Postby Andrew Smith » Sun Mar 26, 2017 2:27 pm

James & Oliver,

There is plenty of material in English on IRAF both from the IRAF document archive http://iraf.noao.edu/docs/docmain.html and via google searches. The old documentation refers to the original IRAF image formats and tape reading and writing but "FFIT and FITS is now standard and you can just use them. In addition there is a You Tube series on IRAF https://www.youtube.com/watch?v=BtTr_F08y7o. I did not follow the first two on installing IRAF but the rest was helpful.

The most difficult task I found was downloading and installing IRAF as many of the sites showing how to do this led to dead ends as the libraries that they relied on are no longer routinely supported/distributed or they have out of date links.

To this end I have put together the attached document ( I pasted it at the end as I don't seem to be able to upload a .doc or .txt file) which tries to use just the most basic and supported software from noao.

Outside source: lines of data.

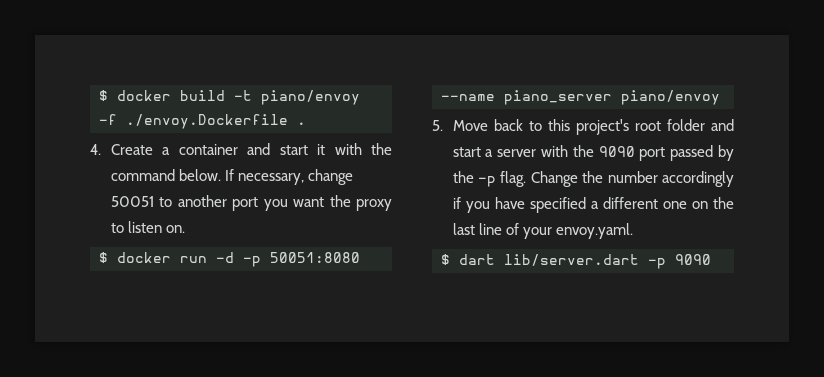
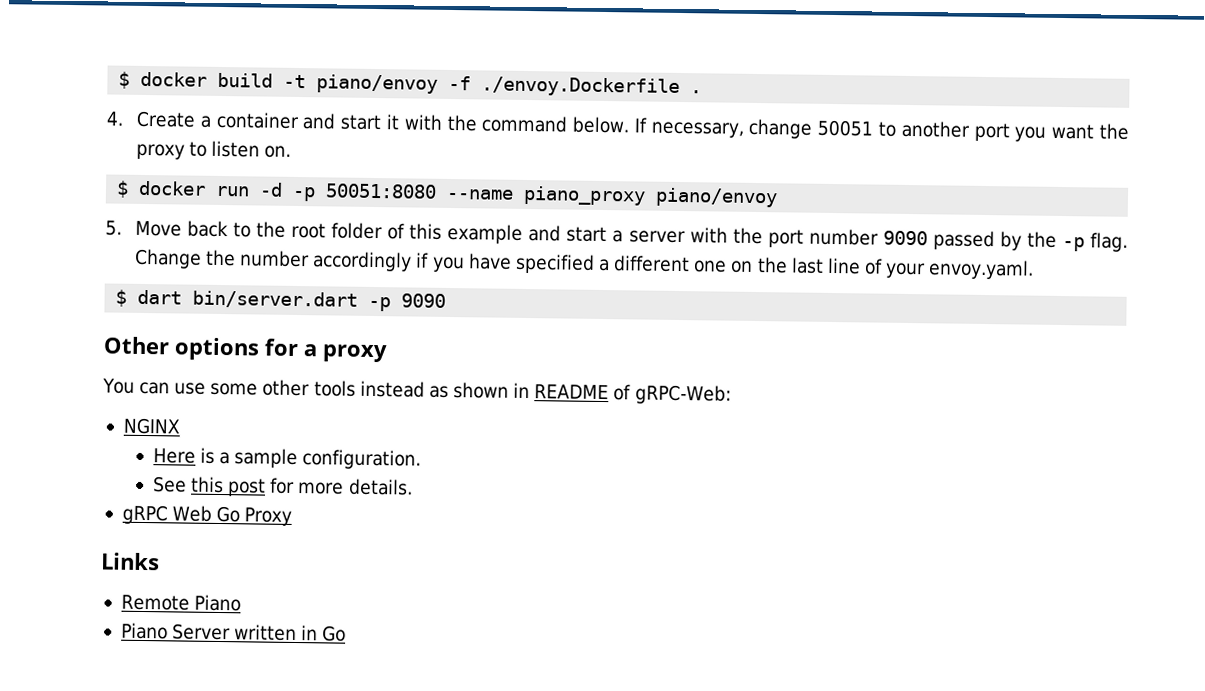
- $ docker run -d -p 50051:8080 --name piano_server piano/envoy
+ $ docker run -d -p 50051:8080 --name piano_proxy piano/envoy
- 5. Move back to this project's root folder and start a server with the 9090 port passed by the -p flag.
+ 5. Move back to the root folder of this example and start a server with the port number 9090 passed by the -p flag.
- $ dart lib/server.dart -p 9090
+ $ dart bin/server.dart -p 9090
+ Other options for a proxy
+ You can use some other tools instead as shown in README of gRPC-Web:
+ NGINX
+ Here is a sample configuration.
+ See this post for more details.
+ gRPC Web Go Proxy
+ Links
+ Remote Piano
+ Piano Server written in Go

I started using IRAF by following this tutorial http://www.twilightlandscapes.com/IRAFtutorial/ which uses a very basic approach. I found only one problem with it. When using the epar task (edit parameters) it uses CTRL-c and CTRL-d to exit without saving and to exit with saving. This may not work as it is implementation dependent. You should type :q! to exit without saving and :q to exit with saving. The only other problem is if you use a "-" or other mathematical symbol in you file names as IRAF allows you to, for example, images with file1 - file2 so HD123-3.fit may be seen as subtract the image 3.fit from the image HD123 (assumed to be .fit.

There are also tutorials in the IRAF document archive but I have yet to try these.

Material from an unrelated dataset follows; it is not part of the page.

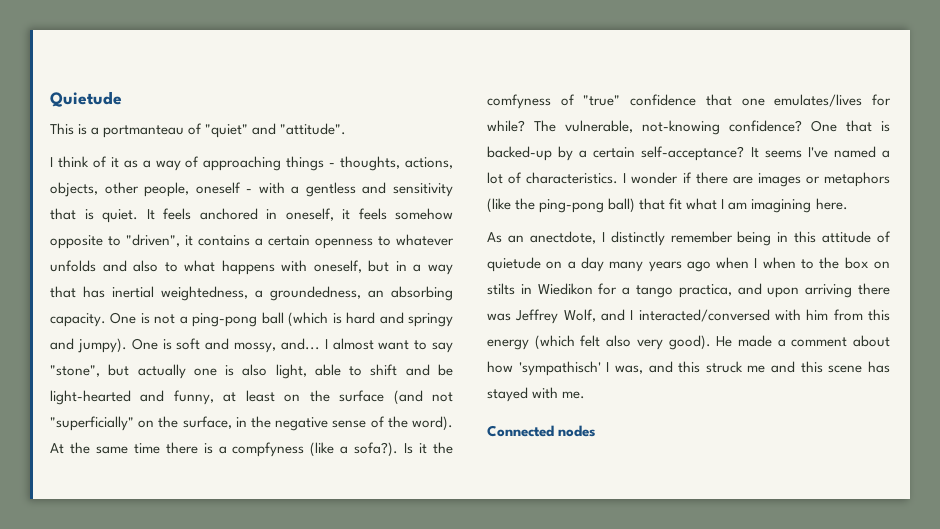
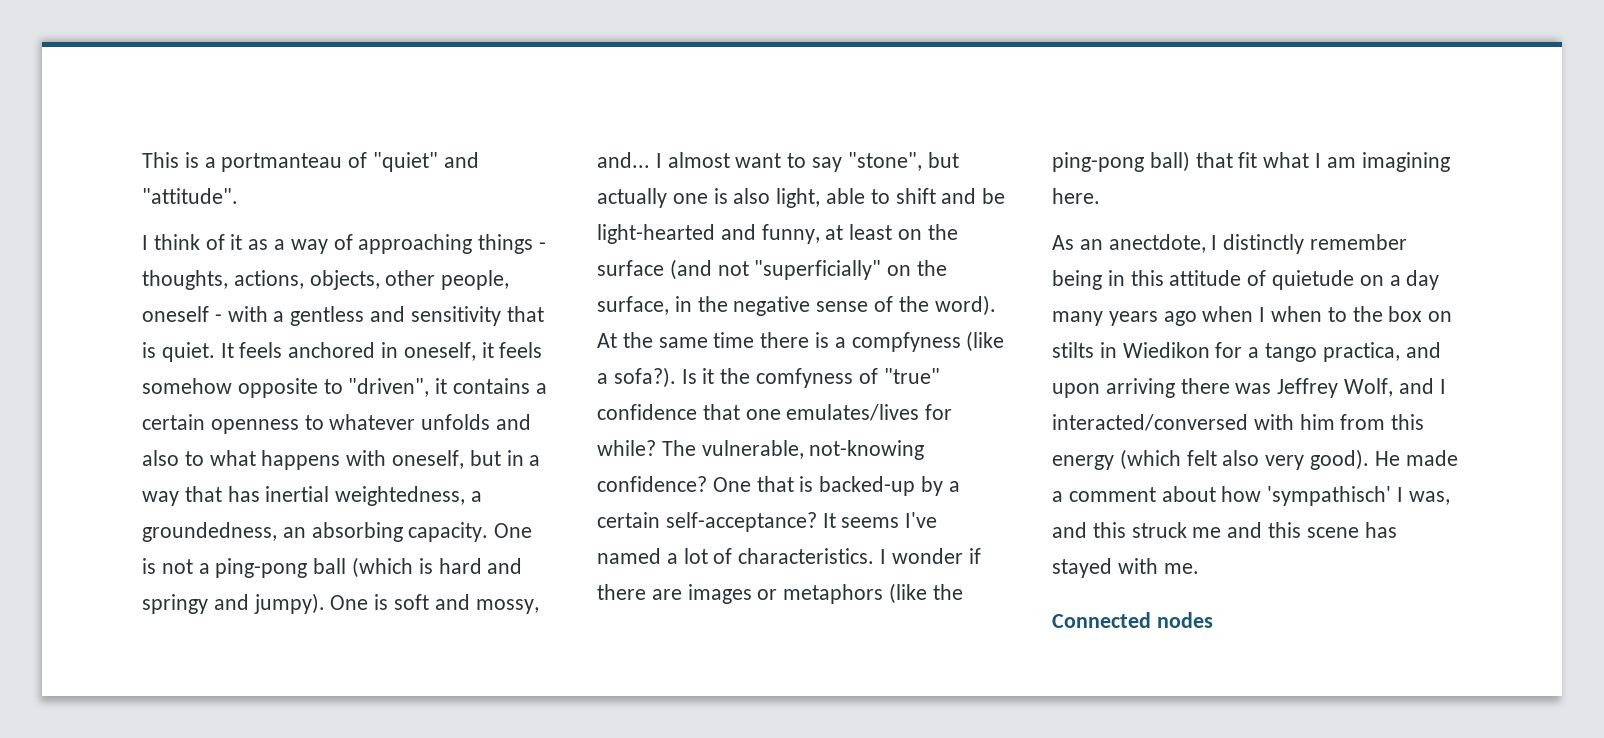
- Quietude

I did my normal approach of scan reading most of the material available then tried the tutorial then read some more. I don't think it is that difficult but like all new things has an entry barrier. Once you now what you are doing you can create scripts which will process your data with no more than just editing in the object name.

If and when I get confident with it I will do a guide to long slit and echelle reductions aimed at typical users like us.

Hope this is of interest.

Regards Andrew

IRAF for Amateur Spectroscopy


The aim of these notes is to help amateurs use the professional software IRAF to process their data. It is aimed at Window users.

While there are many excellent free Windows packages available they are reliant on the goodwill and well being of their creators. I have uses and continue to use ISIS by C Buil and BASS by J Paraskeva both are very capable and widely used in the amateur arena. I also use the commercial package Rspec from Field Tested Systems.

It is not my intention to challenge their use but to help provide an alternative.


The major challenges to using IRAF are it is only available on a Linux platform and is command line driven.

There are three options for getting a suitable Linux environment.
Create a Virtual Machine within a Windows environment to host Linux
Dedicate a PC to Linux
Create a duel boot system which can run Windows or Linux.

I will only cover the first as I have not tried the dedicated PC or duel boot option and the latter is not generally recommended. The big advantage of the virtual machine VM is that if you make a mistake you can delete it (along with its data files) and start again. This proved very helpful while I was learning how to install IRAF.

There are many flavours of Linux and the one I landed upon was Ubuntu. It is well regarded and well documented. It is available here:


It is available free or you can make a contribution as you download. The only issue is to choose the right version for your computer 32 or 64 bit and to choose the LTS (long term support) version.

Currently the standard version is a 64 bit LTS but others are a available via the alternative
downloads. The alternative downloads are by BitTorrent so you will need to down load and install it if you need the 32 bit version.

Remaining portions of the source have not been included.